┌──
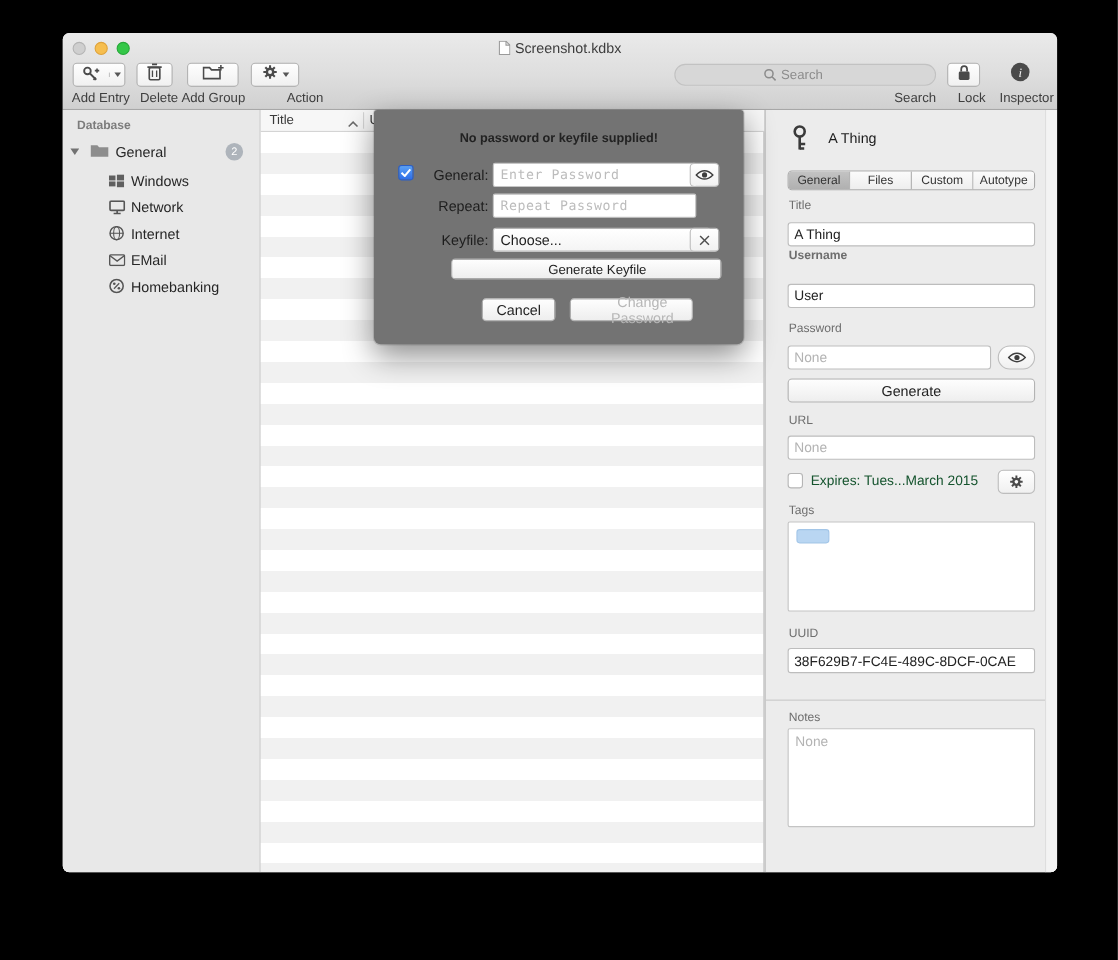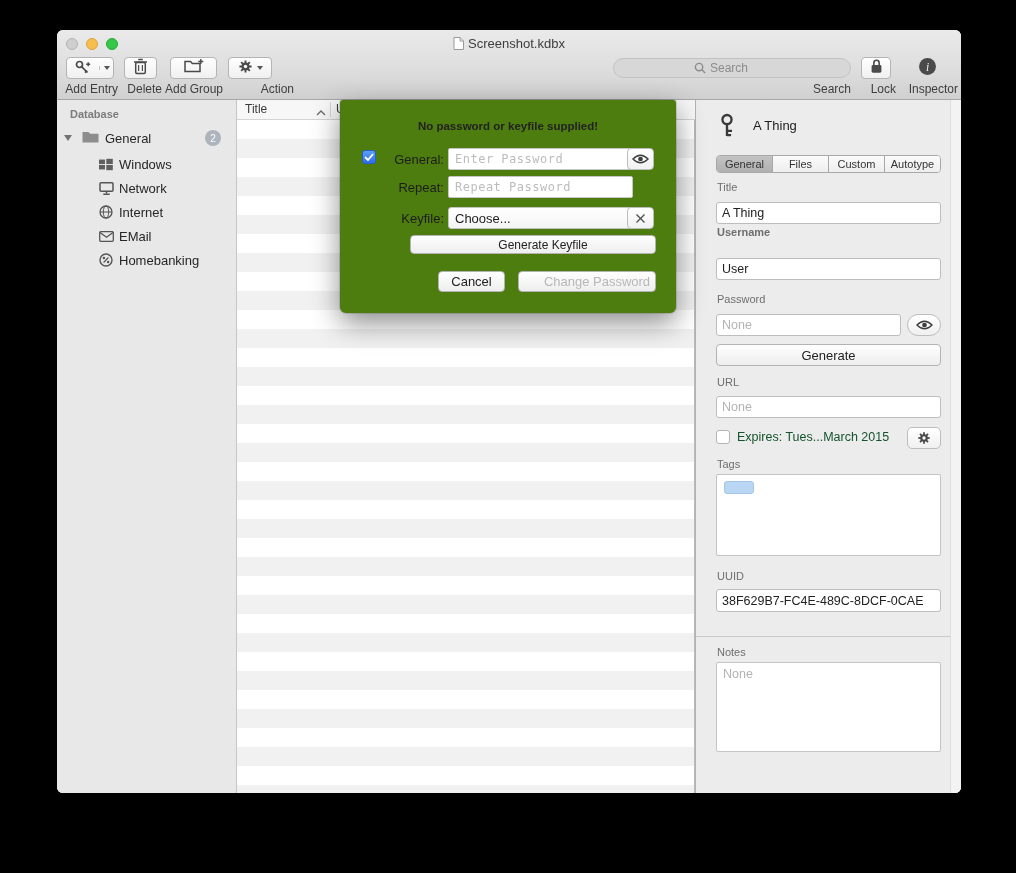"No password or keyfile supplied!" .sheet { background: #4d7c0f -> #737373 }
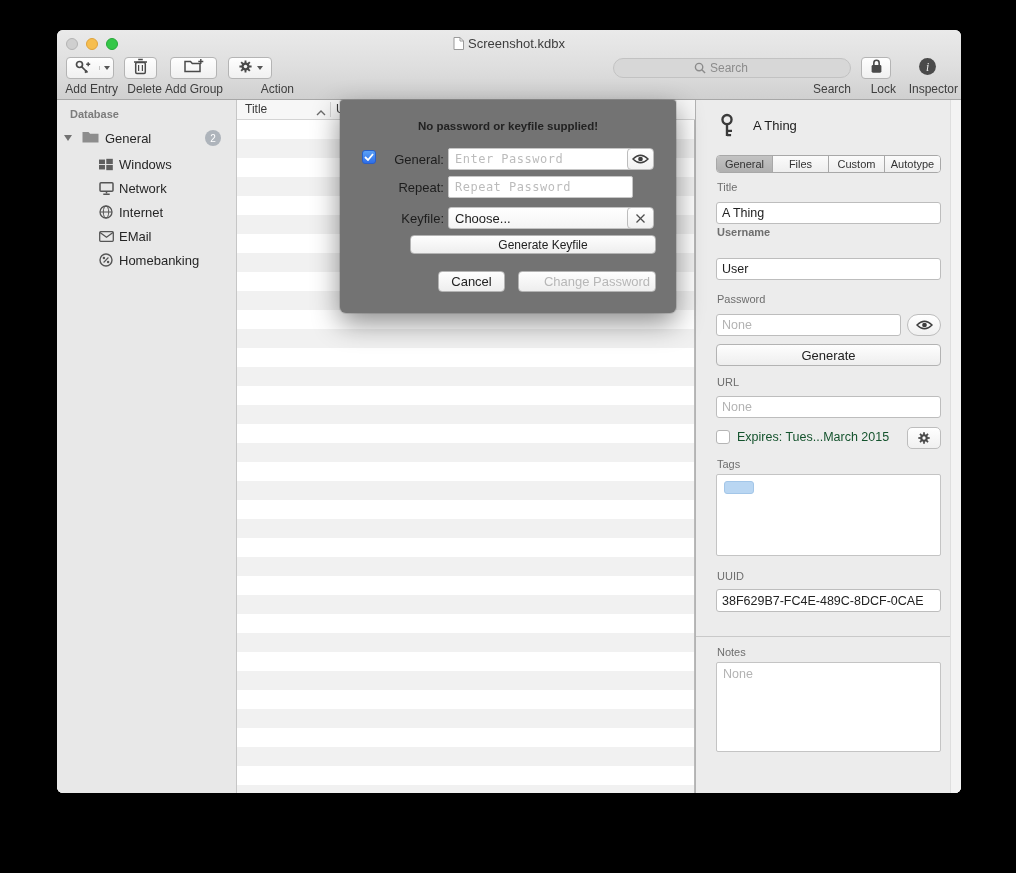"Change Password" button.btn { width: 138px -> 112px }
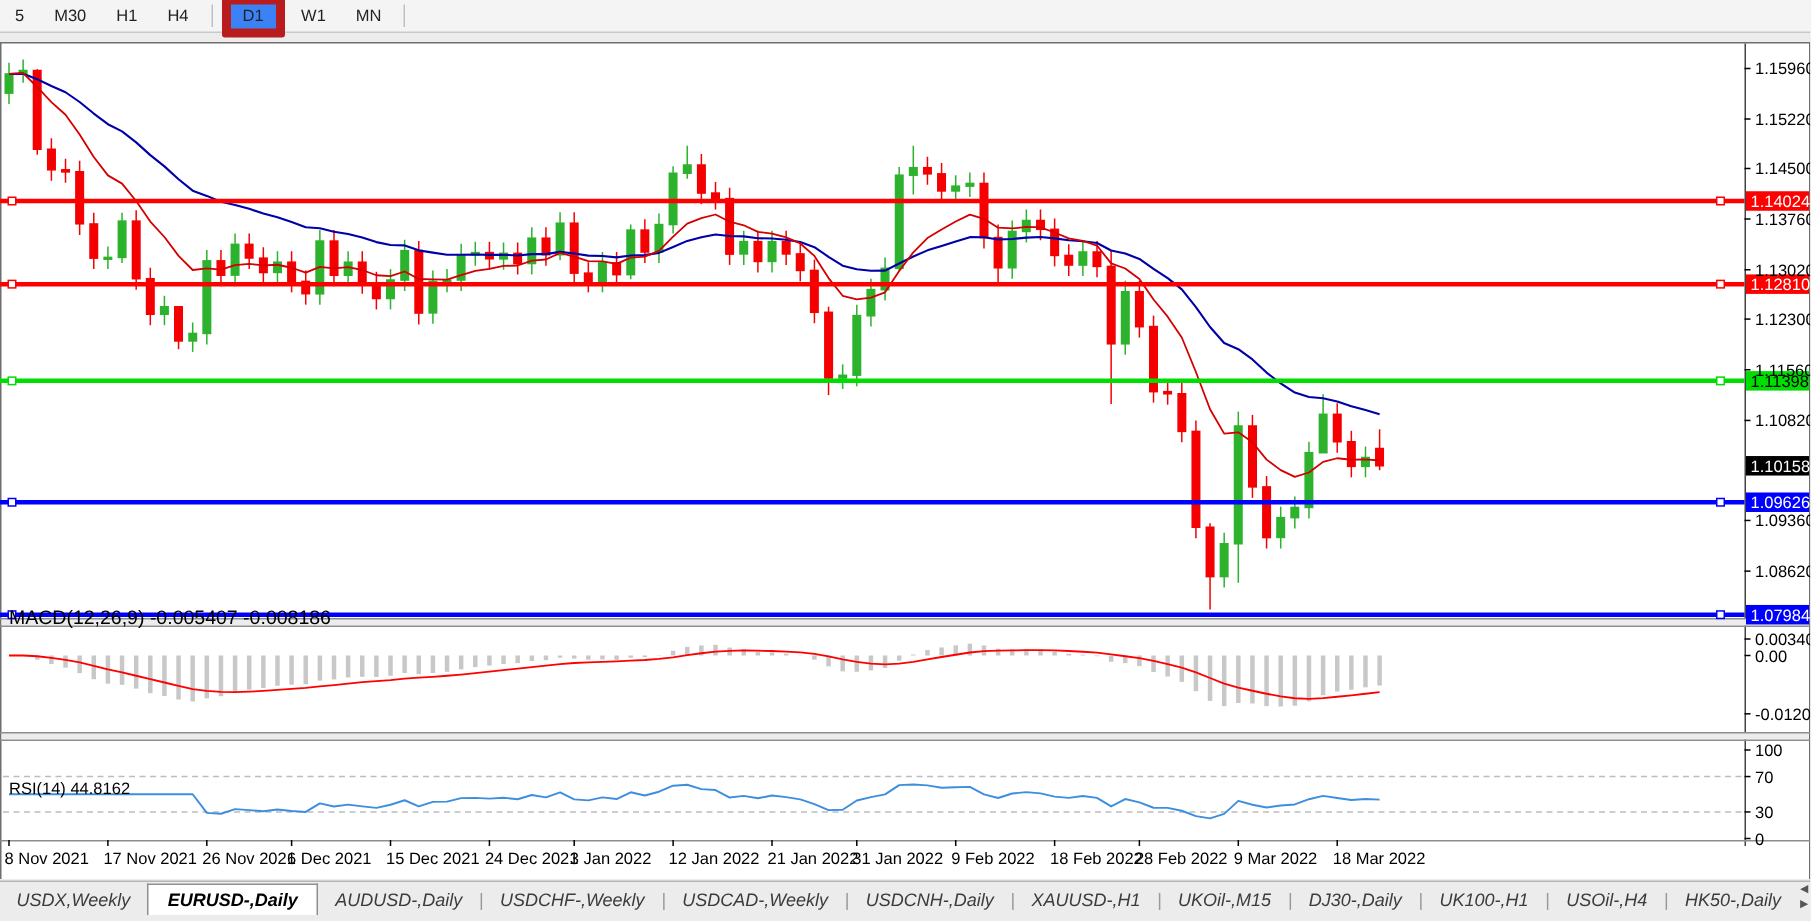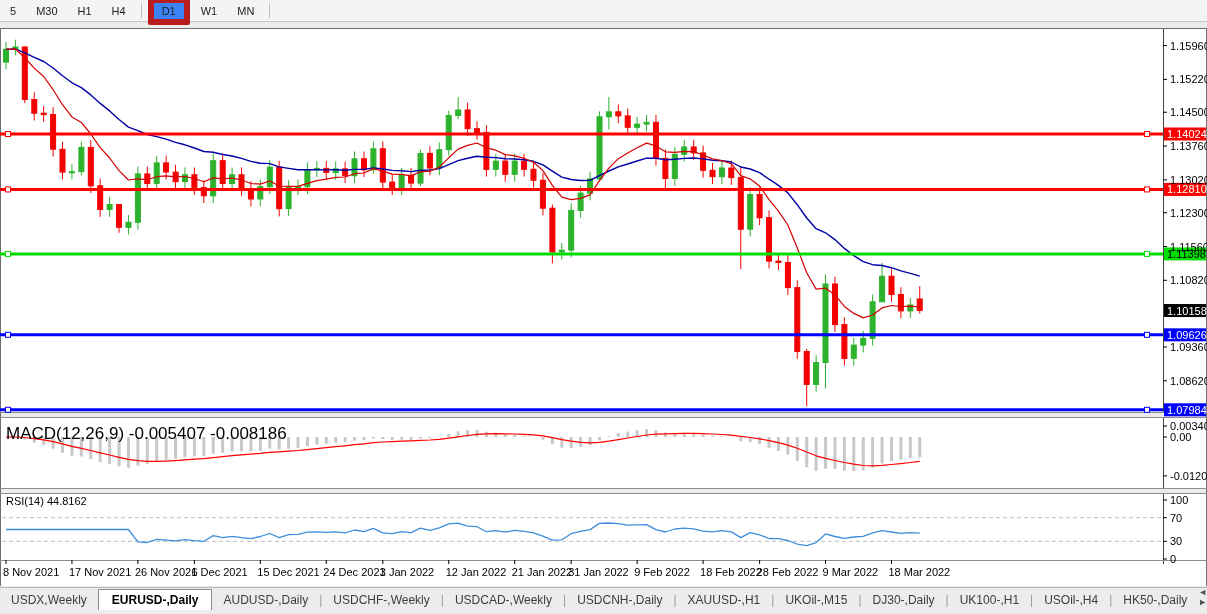"MACD(12,26,9) -0.005407 -0.008186" #macdlabel { font-size: 17px -> 13px; top: 424px -> 404px }
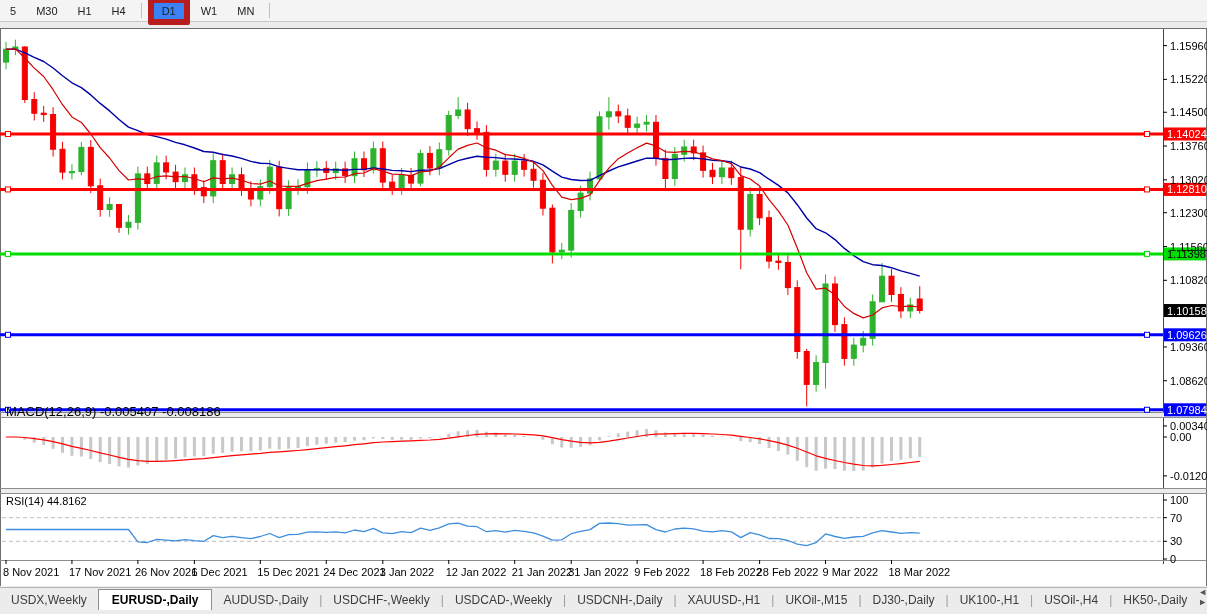"RSI(14) 44.8162" #rsilabel { top: 495px -> 520px }
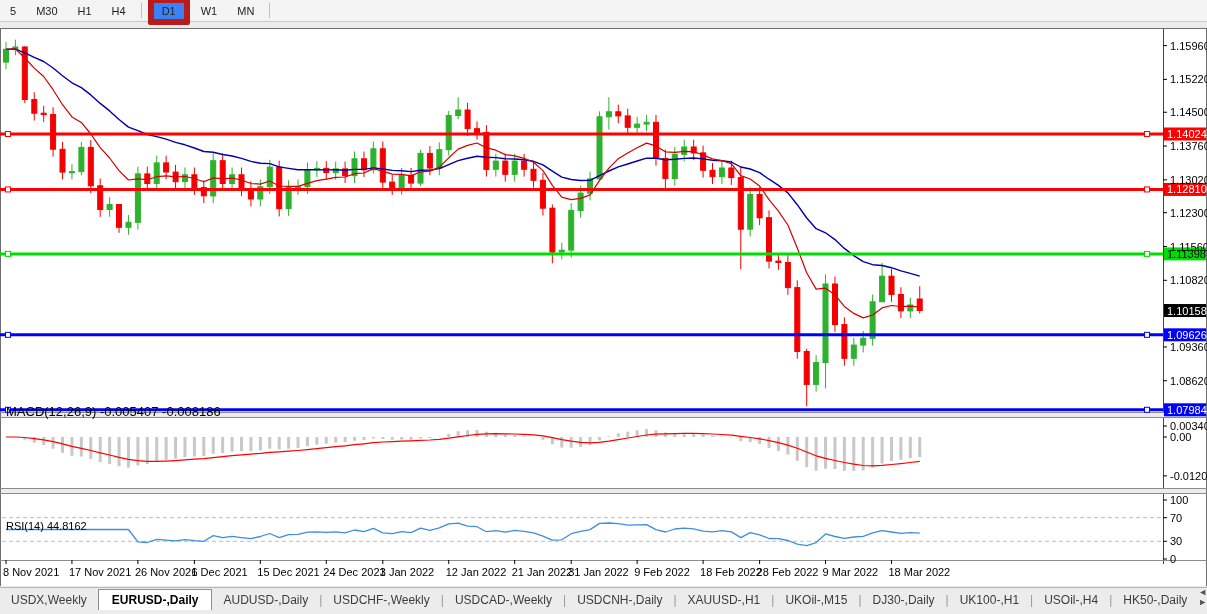"USDX,Weekly" #tabbar { font-style: none -> italic }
└──
TASK DETAILS
The answer must be an exact reproduction of the records, with every picture left out.

SOLUTION TO THIS EXERCISE
"No password or keyfile supplied!" .sheet { background: #4d7c0f -> #737373 }
"Change Password" button.btn { width: 138px -> 112px }
"MACD(12,26,9) -0.005407 -0.008186" #macdlabel { font-size: 17px -> 13px; top: 424px -> 404px }
"RSI(14) 44.8162" #rsilabel { top: 495px -> 520px }
"USDX,Weekly" #tabbar { font-style: none -> italic }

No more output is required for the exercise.